Top of flower soil i come river gravel 2 to 4 mm, river gravel is not sharp kabter they are fine and around, 5 cm in front and 10 to 15 cm at the back,you can shape the bottom as you like.

I used 20 kg red clay, which i made small balls of the same size as 2 to 3 cm , red clay contains some iron, which is good for plants, is also a good ion exchanger.
A nice layer all the way down to the bottom of the tank before you get flowers soil in, part of it to get flowers soil perferably 5 cm into the medium, the rest is distributed around the plant root when the sand comes in the aquarium.
Forgot to straight ofcause red clay is dried in the sun before it enteres the aquarium.

Then we come to the water, i use 75% rain water and 25% tap water, it gives a Kh 4 to 5 in our area , it means that the water Ph is very constant , at 6,5, it has meant that i did not struggle with algea at all in the 5 year it has existed, i switch 100 L per month, 75 L rainwater 25 L tap water, so much around the water.

As i said, i have not had any probiems with anything in the 5 years it has ben running, i know that it is not Low-Tech 100 % but this is as close to the real thing

The light is LED light most cool white, there are 60 pieces with 30 LED light on each, 12 wolt 2,1 watts which together provide 126 watt, it`s not much to 720 L but it works perfectly, on 9 hours from 10.30 to 19.30 

I fertilize 1 time per week with micro fertilizer and once a week with nitrate KNo3 no co2 no easy carpo.

The plants are some that do not require as much light ofcause.

Technique Eheim cannister filter 2300 L per hour 2 pcs sirkulations pumps in the aquarium of 2000 and 4200 L per hour 1 pc heater 300 watt.

I can then add, it is the first aquarium I`ve had.

I also have a tank of 120 L with Wild guppies, and shrimp it tuns 100% Walstad no fertilizer only feed.

I save the fish and plants for the next time.

Kjeld


----------



## Bardus71 (Sep 29, 2011)

Hi again Kjeld, that's a very good effort for your first tank :clap2:

"it is allowed to stand for 2 to 3 weeks in a container, without water , just damp, with a protective cloth or plastic, so there will be a culture of flowers compost that will benefit the plants when it comes to the aquarium, a good start."​
I really like this idea, to give the bacteria a good start before flooding the tank. I am unsure of what you did with the red clay balls though. Did you put them at the bottom of the tank, then put the potting soil on top of it, then sand, then more red clay balls around the base of the plants that you are growing?

I look forward to your next post, maybe even some more pictures? 

_______

Hej igen Kjeld, det er en meget god indsats for din første tank :clap2:

"det er tilladt at stå i 2 til 3 uger i en beholder, uden vand, bare fugtigt, med en beskyttende klud eller plastic, så der vil være en kultur af blomster kompost, som vil gavne planterne, når det kommer til akvarium, en god start. "​Jeg kan virkelig godt lide denne idé, at give bakterier en god start før oversvømmelser tanken. Jeg er usikker på, hvad du gjorde med de røde ler bolde selv. Vidste du lægger dem i bunden af tanken, og derefter sætte den pottemuld på toppen af det, så sand, så er mere røde ler bolde rundt i bunden af de planter, du vokser?

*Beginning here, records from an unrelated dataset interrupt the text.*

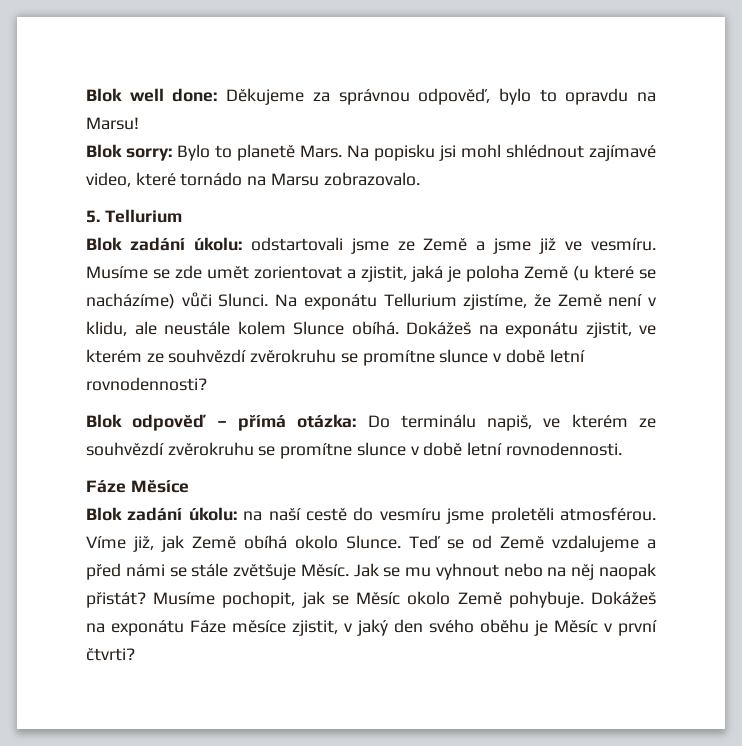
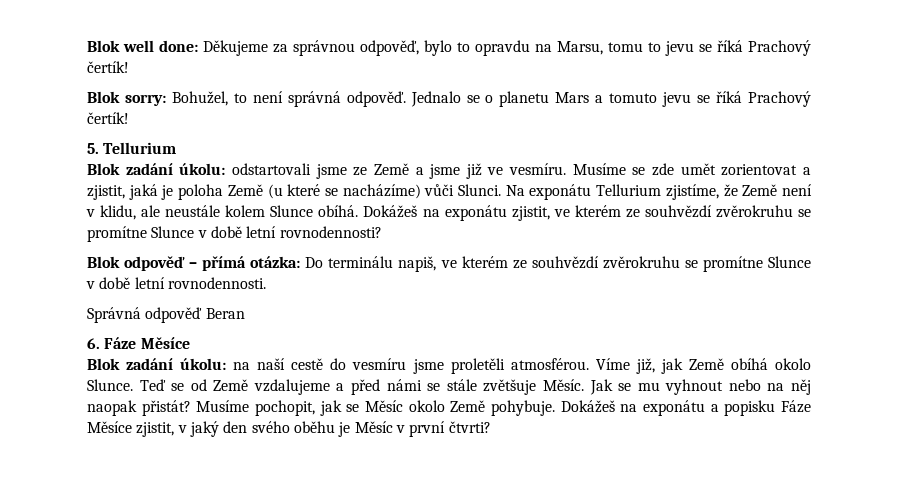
- Blok well done: Děkujeme za správnou odpověď, bylo to opravdu na Marsu!
- Blok sorry: Bylo to planetě Mars. Na popisku jsi mohl shlédnout zajímavé video, které tornádo na Marsu zobrazovalo.
+ Blok well done: Děkujeme za správnou odpověď, bylo to opravdu na Marsu, tomu to jevu se říká Prachový čertík!
+ Blok sorry: Bohužel, to není správná odpověď. Jednalo se o planetu Mars a tomuto jevu se říká Prachový čertík!
- Dokážeš na exponátu zjistit, ve kterém ze souhvězdí zvěrokruhu se promítne slunce v době letní rovnodennosti?
+ Dokážeš na exponátu zjistit, ve kterém ze souhvězdí zvěrokruhu se promítne Slunce v době letní rovnodennosti?
- Blok odpověď – přímá otázka: Do terminálu napiš, ve kterém ze souhvězdí zvěrokruhu se promítne slunce v době letní rovnodennosti.
+ Blok odpověď – přímá otázka: Do terminálu napiš, ve kterém ze souhvězdí zvěrokruhu se promítne Slunce v době letní rovnodennosti.
- Fáze Měsíce
+ Správná odpověď Beran
+ 6. Fáze Měsíce
- Dokážeš na exponátu Fáze měsíce zjistit, v jaký den svého oběhu je Měsíc v první čtvrti?
+ Dokážeš na exponátu a popisku Fáze Měsíce zjistit, v jaký den svého oběhu je Měsíc v první čtvrti?

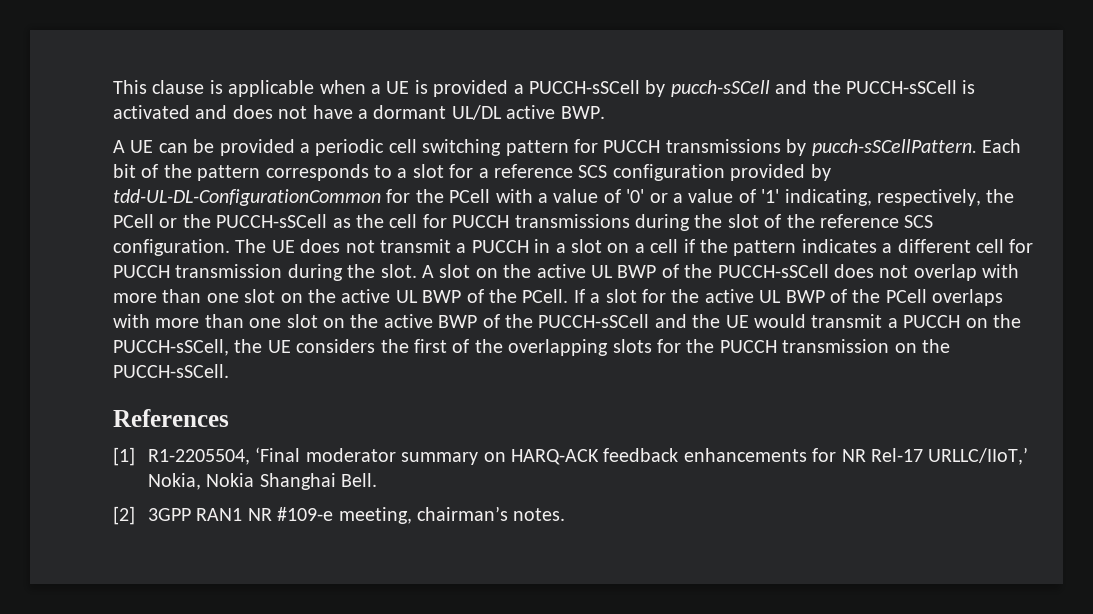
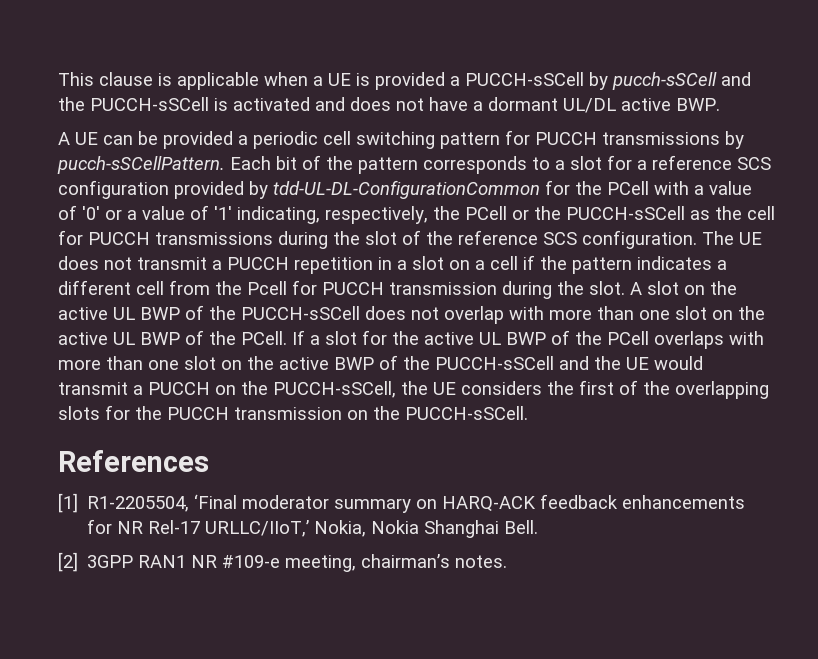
- The UE does not transmit a PUCCH in a slot on a cell if the pattern indicates a different cell for PUCCH transmission during the slot.
+ The UE does not transmit a PUCCH repetition in a slot on a cell if the pattern indicates a different cell from the Pcell for PUCCH transmission during the slot.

Jeg ser frem til din næste indlæg, måske endda nogle flere billeder?


----------



## Bardus71 (Sep 29, 2011)

Michael said:


> Bardus, I've been following this thread, hoping someone would show a really big Walstad tank.
> 
> The largest tank I have set up was a 90 gal corner bow-front--the foot print is a quarter circle. This was a planted tank demo for my local fish store. The tank is 24" deep, and an such an odd shape that I had to improvise some lighting, a two tube T5 HO fixture across the front, and a 250w metal halide in the back corner. The tank has a large cannister filter.
> 
> ...


Sounds great Michael, apart from the minor glitch. Maybe Laura will benefit from your light readings using the PAR meter and also knowing the depth of the tank & the lights being measured. That sure is a deep tank!.


----------



## Arendahl (Mar 16, 2013)

Hey Bardus.

Thanks for clappind  , mabye it`s just lucky punch, who knows.
On the red clay i deschribe before you get potting soil, in the aquarium, getting clay balls in the aquarium, only one layer, leaving about 2 cm in between, th balls.

Then you can fill soil in the aquarium,where you put the plants you can also get clay balls, in the soill.

Once you`ve put the sand into the aquairum,can you get some clay balls around the roots,about 5 cm into the sand.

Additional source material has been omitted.